Among the records that follow, set down only the lines from the one containing "Hydraulic Filter, replaces STAUFF RP010E05V, Return" to the one containing "total: 3999.53 -> 5921.02", both included, exactly.

▶ _Records supplied_:

··········

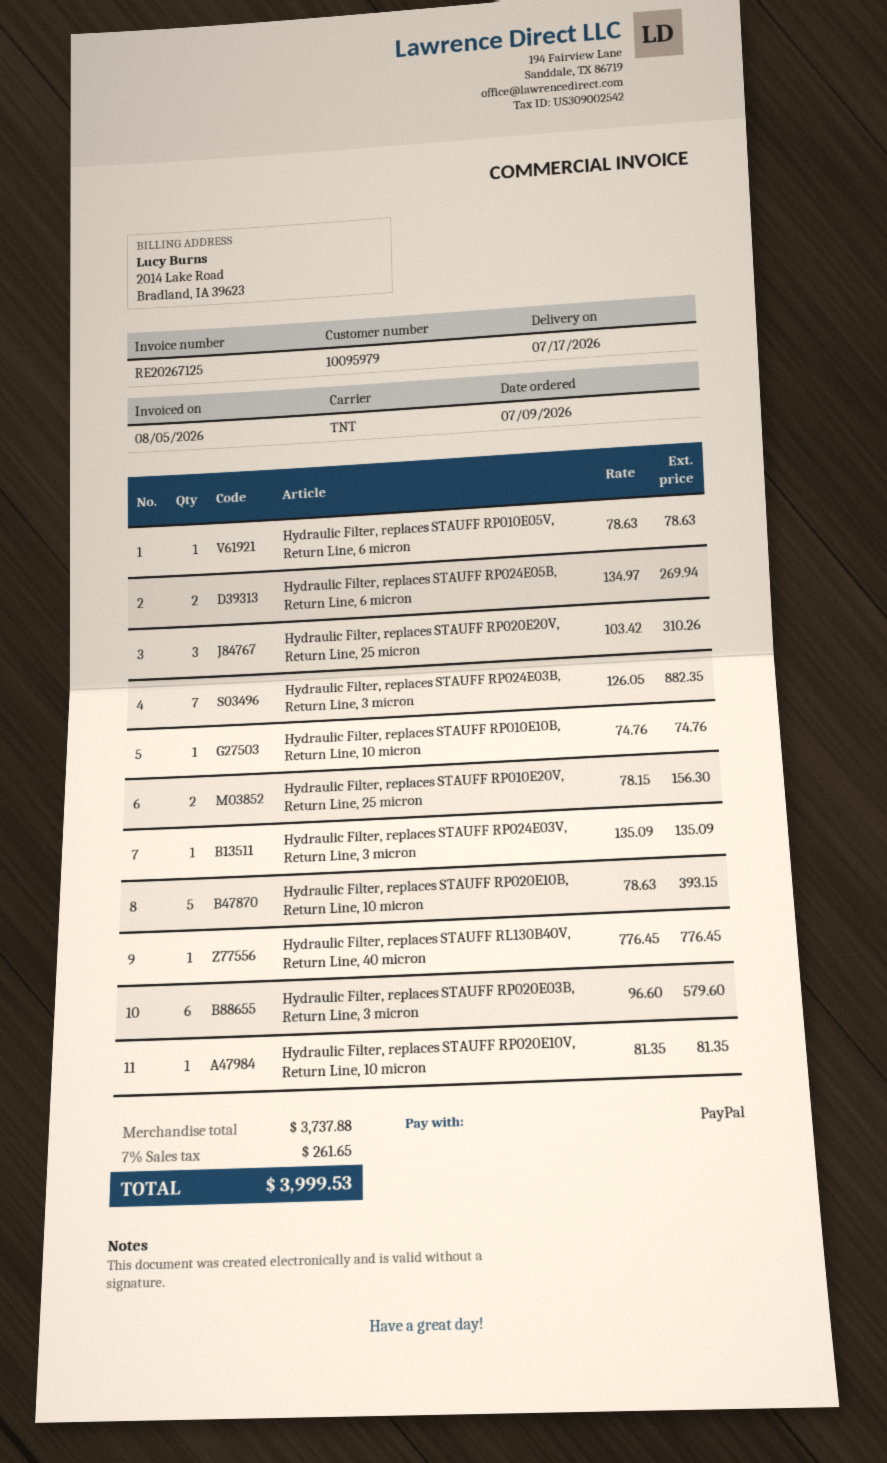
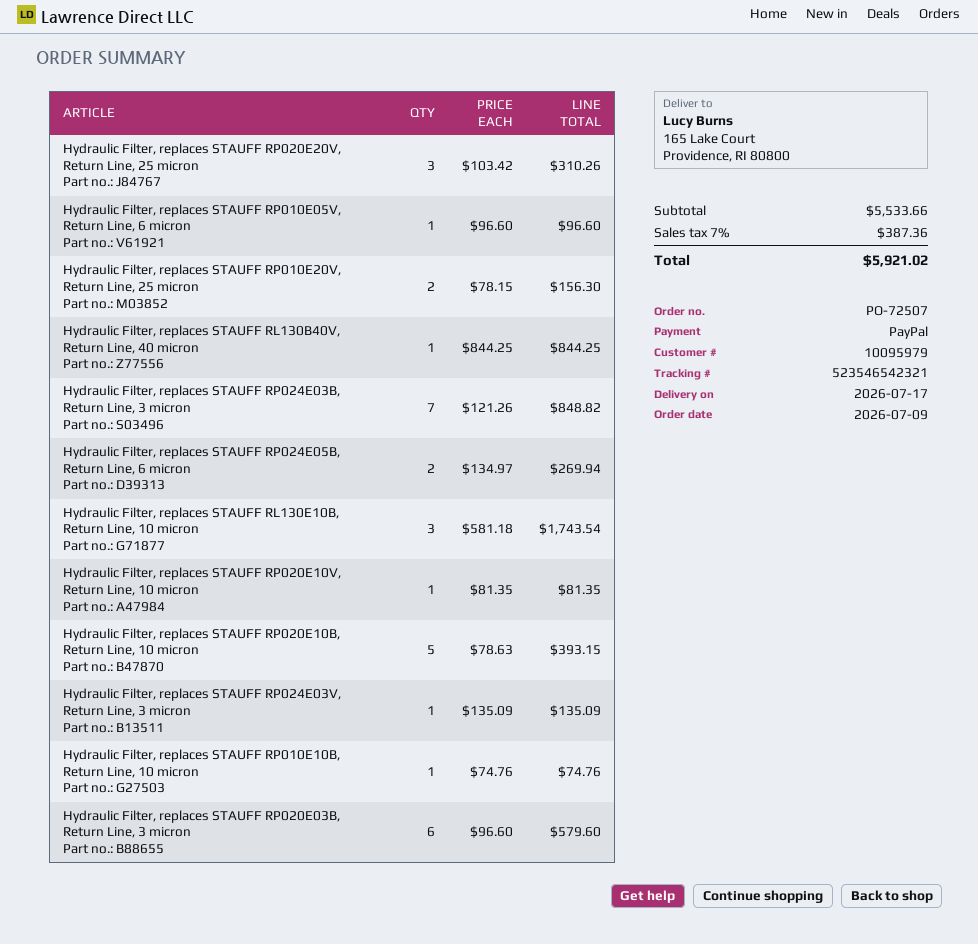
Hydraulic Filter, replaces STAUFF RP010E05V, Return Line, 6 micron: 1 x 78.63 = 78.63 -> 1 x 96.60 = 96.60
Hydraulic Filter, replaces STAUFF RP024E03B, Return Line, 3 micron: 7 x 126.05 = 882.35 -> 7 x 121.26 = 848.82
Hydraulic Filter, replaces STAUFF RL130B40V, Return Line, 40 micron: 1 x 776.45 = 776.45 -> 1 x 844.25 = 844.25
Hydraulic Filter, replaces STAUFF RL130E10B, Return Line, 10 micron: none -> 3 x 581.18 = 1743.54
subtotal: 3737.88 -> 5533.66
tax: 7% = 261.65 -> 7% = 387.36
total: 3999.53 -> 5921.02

··········

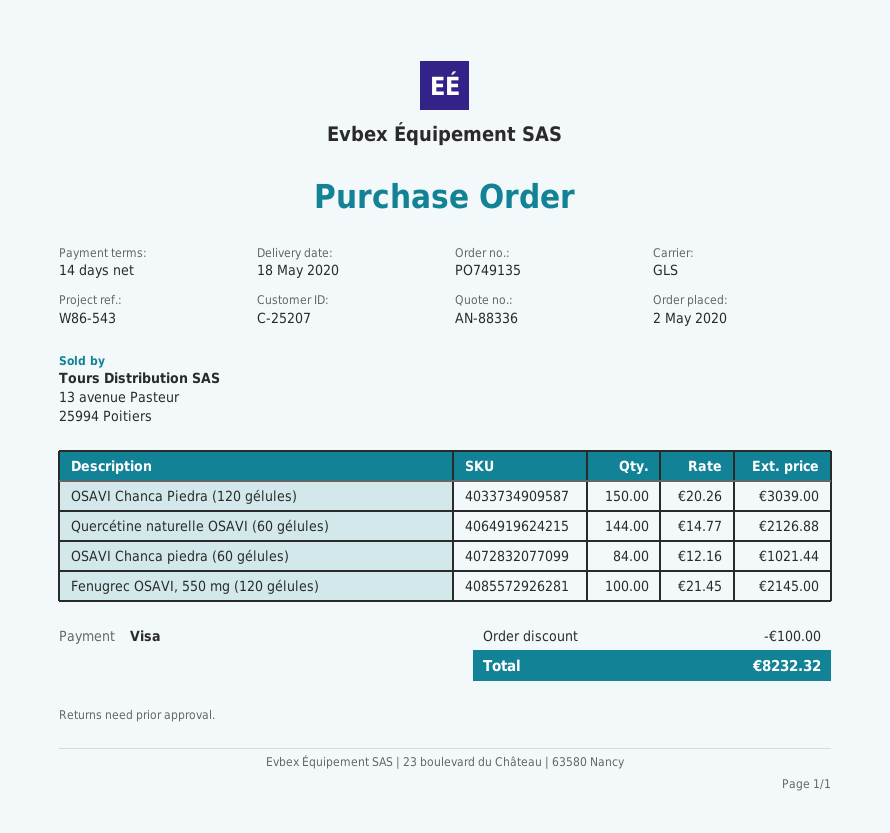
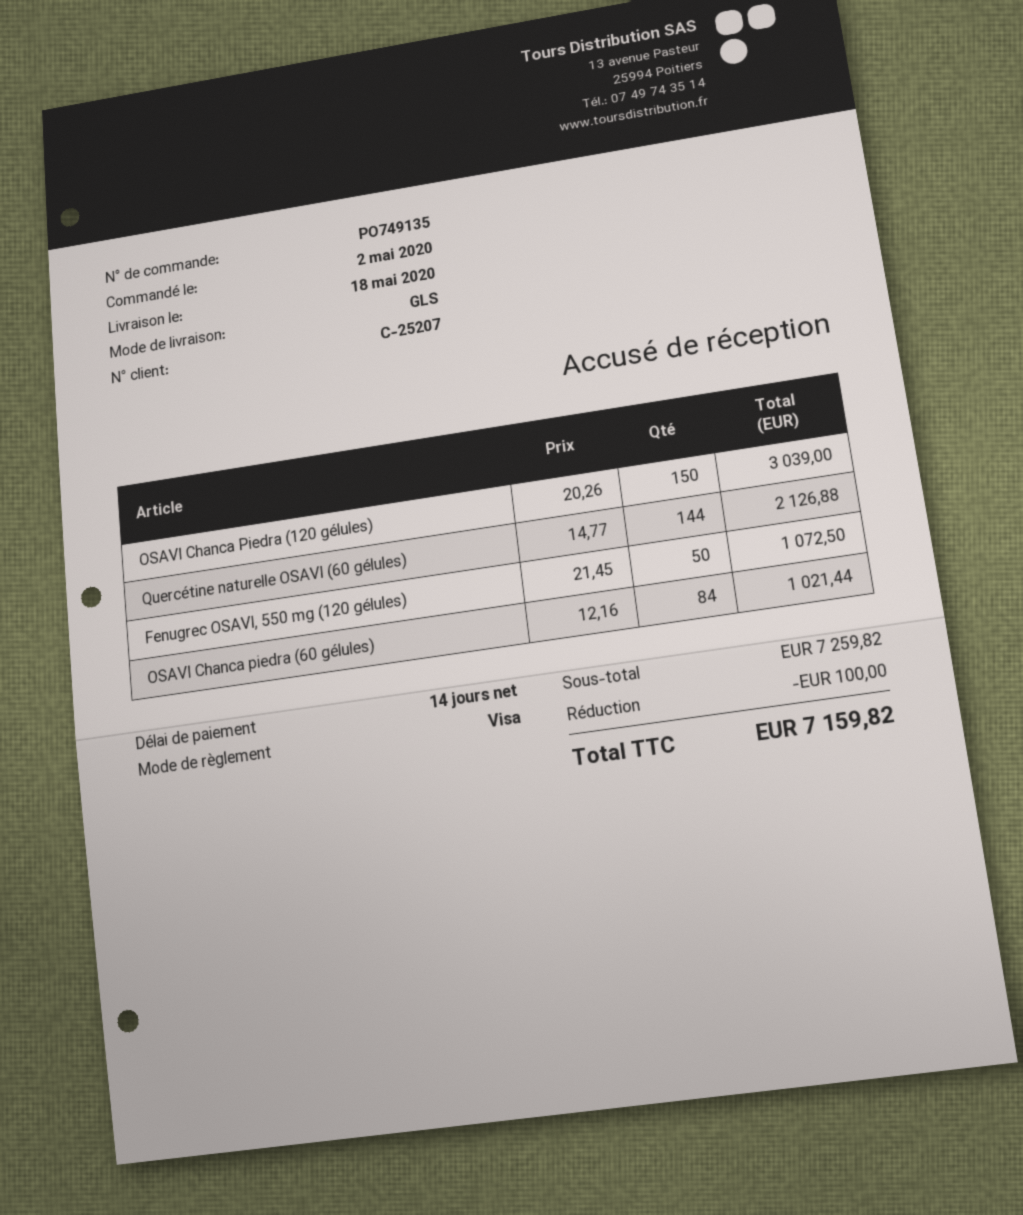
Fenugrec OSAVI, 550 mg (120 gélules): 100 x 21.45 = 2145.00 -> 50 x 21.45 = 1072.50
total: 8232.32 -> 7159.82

··········

▶ _Task answer_:
Hydraulic Filter, replaces STAUFF RP010E05V, Return Line, 6 micron: 1 x 78.63 = 78.63 -> 1 x 96.60 = 96.60
Hydraulic Filter, replaces STAUFF RP024E03B, Return Line, 3 micron: 7 x 126.05 = 882.35 -> 7 x 121.26 = 848.82
Hydraulic Filter, replaces STAUFF RL130B40V, Return Line, 40 micron: 1 x 776.45 = 776.45 -> 1 x 844.25 = 844.25
Hydraulic Filter, replaces STAUFF RL130E10B, Return Line, 10 micron: none -> 3 x 581.18 = 1743.54
subtotal: 3737.88 -> 5533.66
tax: 7% = 261.65 -> 7% = 387.36
total: 3999.53 -> 5921.02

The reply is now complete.